第19話 説教

 理事長室。


 今日、俺たちは理事長、白羽しらは秋奈あきな先生に呼び出されていた。

 彼女は執務机に背を預けるようにして立ち、その姿にはどこか威圧感すら漂っている。

 プライベートでは結構適当なくせに、こういう場になると途端にそれっぽくなる。

 さすが元女優。場面に応じて、きっちりスイッチを切り替えてくる。


「二人とも、なぜ呼び出されたか分かるかしら?」


「……まあ……」

「……一応……」


 反射的に二人は答えたものの、その声にはわずかな躊躇いが混じっていた。


「学校では敬語!!」


「「はい、申し訳ありません!!」」


 理事長はこめかみに手を当てて、ため息をついた。


「はあ……まあ、あなたたちが付き合ってるなんてでたらめ噂くらいなら、まだ想定の範囲内だけど」


 いいのかよ。ダメだろう。


「少なくとも同棲のほうはまだバレてないみたいだし」


「同棲って言わないでください! あなたがそれを言うんですか!?」


 ルナがツッコミに入る。俺はただ諦めな顔でため息をつく。

 一応は間違ってないか。


「幸い、君たちは優等生で成績も優秀だし、これまで学校に迷惑をかけたこともないから、先生方はこの噂をある程度受け入れ、あまり問題視していない。ええ、幸いにね」


 なぜ二回言うんですか?

 その「幸いに」に、妙な圧を感じるのは気のせいじゃないだろうな。


「ご理解いただき、ありがとうございます」


 しばらくして、理事長の表情が少し曇った。先ほどまでの「理事長」の顔が崩れる。今そこにあったのは、昔から俺たちが知る女性だ。

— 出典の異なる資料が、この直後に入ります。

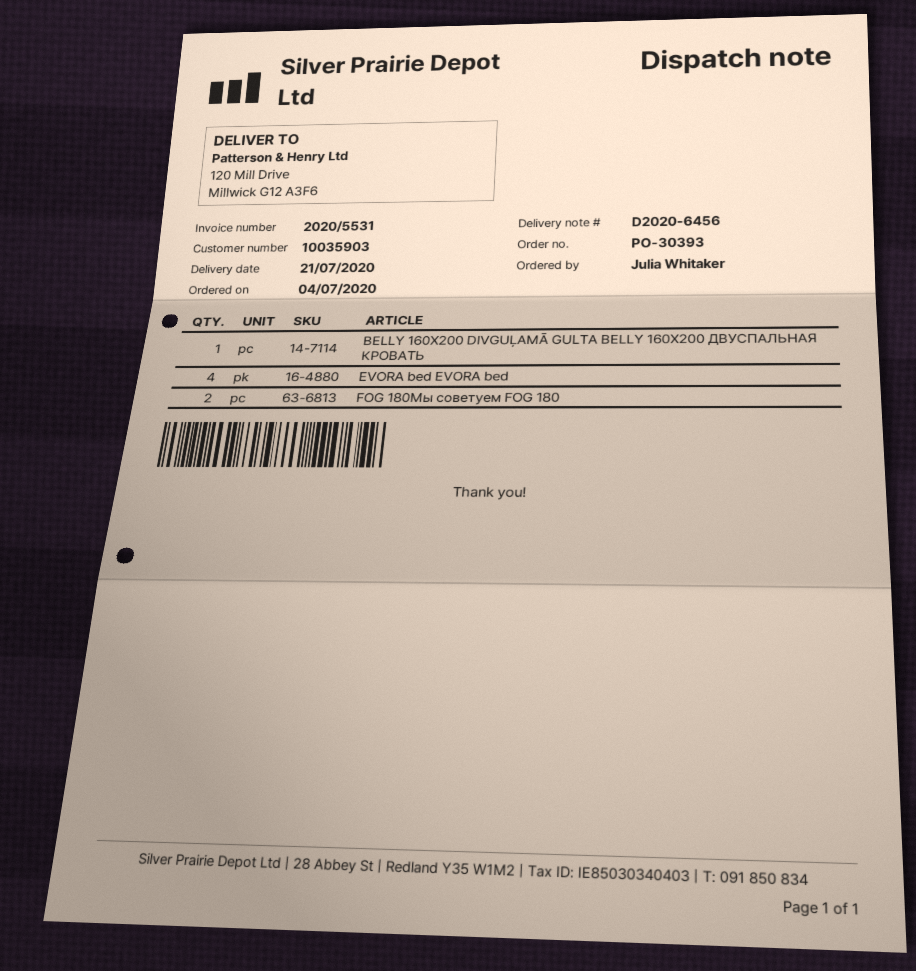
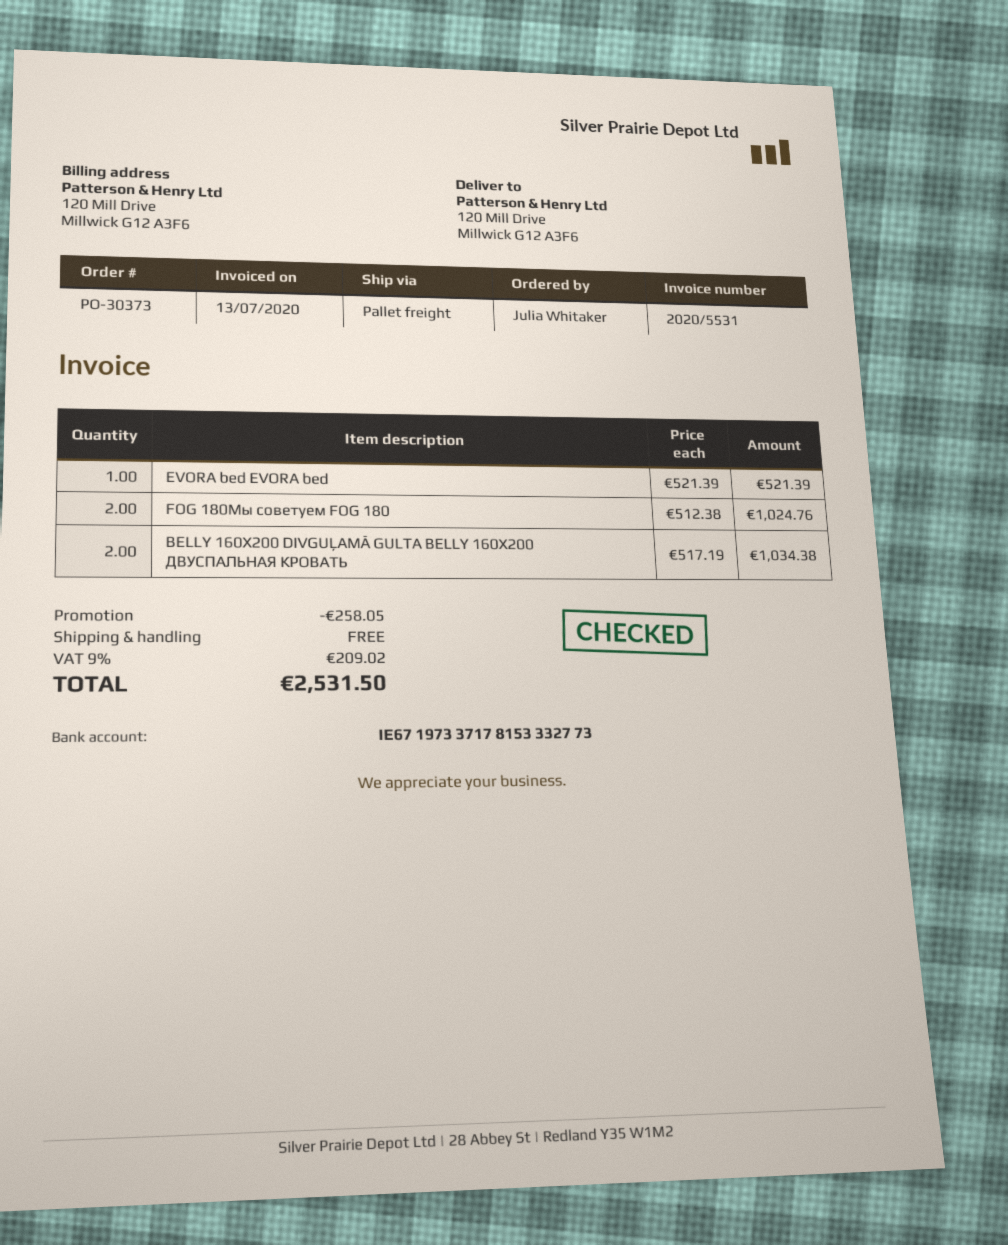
order number: PO-30393 -> PO-30373
BELLY 160X200 DIVGUĻAMĀ GULTA BELLY 160X200 ДВУСПАЛЬНАЯ КРОВАТЬ: 1 -> 2
EVORA bed EVORA bed: 4 -> 1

「本当に大丈夫なの? もし何か問題があれば、私が――」


「理事長先生」


 何を言おうとしているか分かっていたので、少し笑みを浮かべながら言葉を遮った。ルナも、同じように少し微笑んでいた。その先を聞いてしまえば、今以上に甘えてしまう。


「俺たちなら大丈夫です」

「私たちはもう子どもじゃないですから、二人でなんとかできます」


 言葉にすることで、自分たちに言い聞かせるような感覚があった。


 理事長は、ほんの一瞬目に光を宿したかと思うと、そっと目を閉じた。


「そうね……」


 と。


「でも、だからといって君たちを一人で戦わせるつもりはないわ。どんなに自立していても、未成年の間は私の責任よ。何か必要なことがあれば、遠慮せずに言いなさい」


「「はい、ありがとうございます」」


 もう一度頭に浮かんだ。俺たちは本当に恵まれてるんだなーって。

 当たり前のようでいて、決して当たり前じゃない環境。それを改めて思い知らされる。


「それはそれとして。君たちはね……自立したいっていう気持ちは分かるけど、たまにはちゃんと親に連絡しなさい。どれだけ心配してるか、分か――」


 ええー、説教まだ終わらないのか?

 あと何時まで聞いてんのそれ。


 ◇◇◇


 帰り道。


 夕方の空は、昼間とは違って少し柔らかい色をしていた。校門を出る生徒たちの流れに紛れながら、俺たちは並んで歩く。


「さっきの言ってたこと、どういう意味なのかしら?」

「わからん」


『ただの提案かもしれないけど……もしかすると、君たちが心を開くのをためらっている理由の一つは、お互いに頼り合うことに慣れすぎているからかもしれないわね。たまには新しい人を迎えて、新しい環境を作るのもいいんじゃないかしら』


『は……?』『えっ……?』


 理事長室からの帰り道、俺たちは先ほど部屋を出る直接に思い返していた。あれが一体、何を意味していたのか。


 新しい人。

 新しい環境。


 そんなものを、今さら?


 気分を変えるように、ルナは小走りで少し前に出て、くるりと振り返った。夕日に照らされたその姿は、どこかいつもより軽やかに見えた。


「せっかくだし、夕飯の買い出しでも行こ?」


「お、いいね。今晩何作る?」


 考えすぎるのをやめるように、俺も軽く返す。


 そんな感じで。ひとまず問題のことは少しだけ脇に置いて、いつも通りの日常を過ごすことにした。